INSTRUCTIONS TO FOLLOW:
Your answer should repeat the listing in full, with no line missing or altered.

EXERCISE INPUTS:

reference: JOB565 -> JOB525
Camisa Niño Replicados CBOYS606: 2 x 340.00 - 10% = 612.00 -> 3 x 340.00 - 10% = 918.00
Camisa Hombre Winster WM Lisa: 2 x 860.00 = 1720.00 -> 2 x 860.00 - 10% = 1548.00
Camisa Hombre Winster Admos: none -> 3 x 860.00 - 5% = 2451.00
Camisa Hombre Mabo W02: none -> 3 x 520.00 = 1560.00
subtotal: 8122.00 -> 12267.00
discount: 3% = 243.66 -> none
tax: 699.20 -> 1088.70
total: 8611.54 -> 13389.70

TASK SOLUTION:
reference: JOB565 -> JOB525
Camisa Niño Replicados CBOYS606: 2 x 340.00 - 10% = 612.00 -> 3 x 340.00 - 10% = 918.00
Camisa Hombre Winster WM Lisa: 2 x 860.00 = 1720.00 -> 2 x 860.00 - 10% = 1548.00
Camisa Hombre Winster Admos: none -> 3 x 860.00 - 5% = 2451.00
Camisa Hombre Mabo W02: none -> 3 x 520.00 = 1560.00
subtotal: 8122.00 -> 12267.00
discount: 3% = 243.66 -> none
tax: 699.20 -> 1088.70
total: 8611.54 -> 13389.70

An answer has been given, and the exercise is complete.